Extrapolations suggest that in Europe approx. 1.5 million individuals live with an inherited, primary immunodeficiency (PID). Despite modern antibiotic treatment, affected patients suffer from frequent infections which are hard to control. In Germany alone, the estimated number of affected persons exceeds 100,000; however, only approximately 2,000 patients have so far been diagnosed. Among all European countries, Germany ranks only second last regarding the percentage of diagnosed PID, although establishing a diagnosis early would be crucial to enhance the prognosis and life quality of patients significantly. By now, new diagnostic procedures and improved treatment (e.g. regular administration of antibodies, enzyme replacement therapy, modern antibiotics or antimycotics, the transplantation of stem cells from the bone marrow or peripheral blood or gene-based therapeutic approaches) have become available.
The term immune disorder (synonym: immunodeficiency) describes various disorders of the immune system. They are characterized by temporary or irreversible disorder of the body’s defence system. An immune disorder is termed inherited or primary if the immunodeficiency - for example due to a genetic variant or mutation - is congenital, runs in the family and/or is inherited. Secondary immunodeficiency, however, is an acquired disorder of the immune system; a common example is AIDS (acquired immune deficiency syndrome).
During the last few years, progress in the sector of molecular genetics and immunology has led to an increase in the identification of genes causing PID. Currently, we know of more than 150 different primary immunodeficiency disorders. According to the International Union of Immunological Societies (IUIS), there are 8 categories:
- Immunodeficiency with a severe lack in antibodies (e.g. agammaglobulinemia, common variable immunodeficiency [CVID])
- T and B cell defects (e.g. Severe Combined Immunodeficiency [SCID])
- Other well defined immunodeficiency syndromes (e.g. Wiskott Aldrich syndrome)
- Disorders of the immune regulation (e.g. X-bound lymphoproliferative syndrome, APECED syndrome)
- Defects of the number and function of phagocytes (e.g. severe congenital neutropenia)
- Defects of the natural immunity (e.g. chronic mucocutaneous candidiasis)
- complement deficiencies
- autoinflammatory diseases: they do not, however, display the major signs and symptoms of increased susceptibility (e.g. periodic fever syndromes)
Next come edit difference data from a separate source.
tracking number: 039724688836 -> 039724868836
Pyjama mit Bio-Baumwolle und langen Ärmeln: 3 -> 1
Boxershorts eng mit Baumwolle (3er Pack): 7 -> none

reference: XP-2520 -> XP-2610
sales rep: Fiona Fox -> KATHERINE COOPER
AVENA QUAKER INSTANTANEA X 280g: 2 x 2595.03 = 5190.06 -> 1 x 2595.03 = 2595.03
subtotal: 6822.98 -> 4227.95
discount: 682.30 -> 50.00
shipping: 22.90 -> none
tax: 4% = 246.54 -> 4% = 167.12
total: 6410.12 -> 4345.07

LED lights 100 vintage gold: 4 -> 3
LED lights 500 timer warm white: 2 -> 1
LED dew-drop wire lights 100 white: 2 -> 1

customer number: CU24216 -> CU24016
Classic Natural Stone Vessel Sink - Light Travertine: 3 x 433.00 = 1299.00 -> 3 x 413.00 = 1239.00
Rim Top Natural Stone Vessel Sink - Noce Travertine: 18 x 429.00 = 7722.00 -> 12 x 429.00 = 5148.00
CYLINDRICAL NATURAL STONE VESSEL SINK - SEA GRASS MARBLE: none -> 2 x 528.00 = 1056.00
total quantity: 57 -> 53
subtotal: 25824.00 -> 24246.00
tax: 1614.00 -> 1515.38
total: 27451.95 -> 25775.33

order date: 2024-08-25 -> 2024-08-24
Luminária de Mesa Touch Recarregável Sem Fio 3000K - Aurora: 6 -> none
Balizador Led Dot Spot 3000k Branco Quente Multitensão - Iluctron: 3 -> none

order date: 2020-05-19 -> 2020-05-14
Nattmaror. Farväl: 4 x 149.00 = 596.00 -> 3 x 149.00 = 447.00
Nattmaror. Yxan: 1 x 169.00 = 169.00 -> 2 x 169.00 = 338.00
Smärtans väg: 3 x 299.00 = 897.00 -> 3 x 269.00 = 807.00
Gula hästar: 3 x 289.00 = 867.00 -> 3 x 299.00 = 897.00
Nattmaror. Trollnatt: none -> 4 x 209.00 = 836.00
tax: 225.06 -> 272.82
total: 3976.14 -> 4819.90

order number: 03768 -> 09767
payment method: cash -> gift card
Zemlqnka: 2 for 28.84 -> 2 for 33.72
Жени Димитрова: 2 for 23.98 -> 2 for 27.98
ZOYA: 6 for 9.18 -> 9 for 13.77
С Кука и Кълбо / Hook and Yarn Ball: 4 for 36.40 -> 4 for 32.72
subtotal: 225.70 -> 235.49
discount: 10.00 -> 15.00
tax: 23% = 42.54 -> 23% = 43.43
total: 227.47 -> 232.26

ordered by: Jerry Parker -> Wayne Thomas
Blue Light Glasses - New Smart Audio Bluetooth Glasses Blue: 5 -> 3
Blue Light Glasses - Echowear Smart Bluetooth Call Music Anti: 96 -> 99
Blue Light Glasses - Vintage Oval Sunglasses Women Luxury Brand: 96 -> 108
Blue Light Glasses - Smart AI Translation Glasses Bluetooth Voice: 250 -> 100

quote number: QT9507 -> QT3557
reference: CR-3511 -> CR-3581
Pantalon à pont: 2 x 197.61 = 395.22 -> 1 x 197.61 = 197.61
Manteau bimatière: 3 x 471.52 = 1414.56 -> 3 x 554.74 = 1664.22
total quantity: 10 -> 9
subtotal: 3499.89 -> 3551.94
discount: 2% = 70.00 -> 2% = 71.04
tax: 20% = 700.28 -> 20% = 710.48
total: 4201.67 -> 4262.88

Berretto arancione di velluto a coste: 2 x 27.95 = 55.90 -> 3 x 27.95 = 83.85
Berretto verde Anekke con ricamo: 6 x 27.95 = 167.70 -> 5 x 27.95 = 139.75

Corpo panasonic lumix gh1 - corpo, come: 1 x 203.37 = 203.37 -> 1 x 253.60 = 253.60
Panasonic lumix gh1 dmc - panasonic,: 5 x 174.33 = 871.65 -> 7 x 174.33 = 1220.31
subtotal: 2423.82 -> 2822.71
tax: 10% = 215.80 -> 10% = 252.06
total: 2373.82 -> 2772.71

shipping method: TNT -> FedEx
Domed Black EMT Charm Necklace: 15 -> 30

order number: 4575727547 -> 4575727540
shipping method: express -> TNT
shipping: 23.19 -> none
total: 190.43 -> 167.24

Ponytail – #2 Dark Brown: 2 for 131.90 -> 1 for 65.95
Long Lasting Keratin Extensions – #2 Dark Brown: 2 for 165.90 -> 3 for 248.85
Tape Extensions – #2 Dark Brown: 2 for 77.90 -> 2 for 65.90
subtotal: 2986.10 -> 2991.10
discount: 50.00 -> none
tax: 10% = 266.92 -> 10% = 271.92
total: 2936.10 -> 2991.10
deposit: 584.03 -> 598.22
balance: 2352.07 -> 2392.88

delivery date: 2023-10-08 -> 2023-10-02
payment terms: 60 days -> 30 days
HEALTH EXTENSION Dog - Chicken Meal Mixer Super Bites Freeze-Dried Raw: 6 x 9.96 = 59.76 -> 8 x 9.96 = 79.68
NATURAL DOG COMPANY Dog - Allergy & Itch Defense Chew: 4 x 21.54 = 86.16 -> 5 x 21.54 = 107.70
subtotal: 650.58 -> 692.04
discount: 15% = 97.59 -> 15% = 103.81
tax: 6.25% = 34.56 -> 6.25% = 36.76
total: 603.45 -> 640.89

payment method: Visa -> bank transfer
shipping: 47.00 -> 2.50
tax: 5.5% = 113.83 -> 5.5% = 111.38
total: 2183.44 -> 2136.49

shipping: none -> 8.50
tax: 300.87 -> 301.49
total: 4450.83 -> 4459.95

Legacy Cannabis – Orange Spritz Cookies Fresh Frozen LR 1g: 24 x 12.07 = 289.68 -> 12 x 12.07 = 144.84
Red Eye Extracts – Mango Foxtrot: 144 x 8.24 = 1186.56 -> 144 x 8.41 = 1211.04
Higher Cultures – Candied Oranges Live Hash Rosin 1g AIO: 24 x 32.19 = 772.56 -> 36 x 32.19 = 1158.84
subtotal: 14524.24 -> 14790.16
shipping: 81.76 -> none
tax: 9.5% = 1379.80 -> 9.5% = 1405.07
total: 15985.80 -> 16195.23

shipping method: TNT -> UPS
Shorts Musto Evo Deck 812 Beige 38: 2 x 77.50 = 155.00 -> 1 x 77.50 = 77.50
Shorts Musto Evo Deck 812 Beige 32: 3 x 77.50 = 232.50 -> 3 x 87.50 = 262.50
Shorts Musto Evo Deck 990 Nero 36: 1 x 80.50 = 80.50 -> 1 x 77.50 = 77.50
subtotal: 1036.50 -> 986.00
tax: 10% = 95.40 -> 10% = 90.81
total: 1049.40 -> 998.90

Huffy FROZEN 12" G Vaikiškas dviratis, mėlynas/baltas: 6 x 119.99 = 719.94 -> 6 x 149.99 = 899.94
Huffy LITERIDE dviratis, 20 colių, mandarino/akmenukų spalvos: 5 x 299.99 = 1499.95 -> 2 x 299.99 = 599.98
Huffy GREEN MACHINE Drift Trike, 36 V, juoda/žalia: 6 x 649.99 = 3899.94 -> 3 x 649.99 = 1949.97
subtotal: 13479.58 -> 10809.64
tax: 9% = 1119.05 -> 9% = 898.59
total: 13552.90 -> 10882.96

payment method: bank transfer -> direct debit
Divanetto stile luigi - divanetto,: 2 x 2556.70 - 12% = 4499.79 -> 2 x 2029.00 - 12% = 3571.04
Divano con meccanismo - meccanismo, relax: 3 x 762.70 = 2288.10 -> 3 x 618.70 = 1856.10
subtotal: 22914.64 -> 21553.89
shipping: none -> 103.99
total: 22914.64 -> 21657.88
Laboratory diagnostics initially involve a number of tests, including hematological and cytometric examinations of the blood. The chromosomal locations as well as the responsible genes of the majority of the inherited immunodeficiencies have by now been characterized (e.g. IL-2Rγ chain in position Xq13.1) and can therefore be directly analyzed. Some disorders cause a reduction or an increase in the expression of the gene product (e.g. CD45); these changes can be analyzed by immunoassays and/or flow cytometry. Today, there is a wide range of diagnostic options available at DNA as well as RNA and protein level. Therefore, in most cases, the exact diagnosis of an immunodeficiency can be established.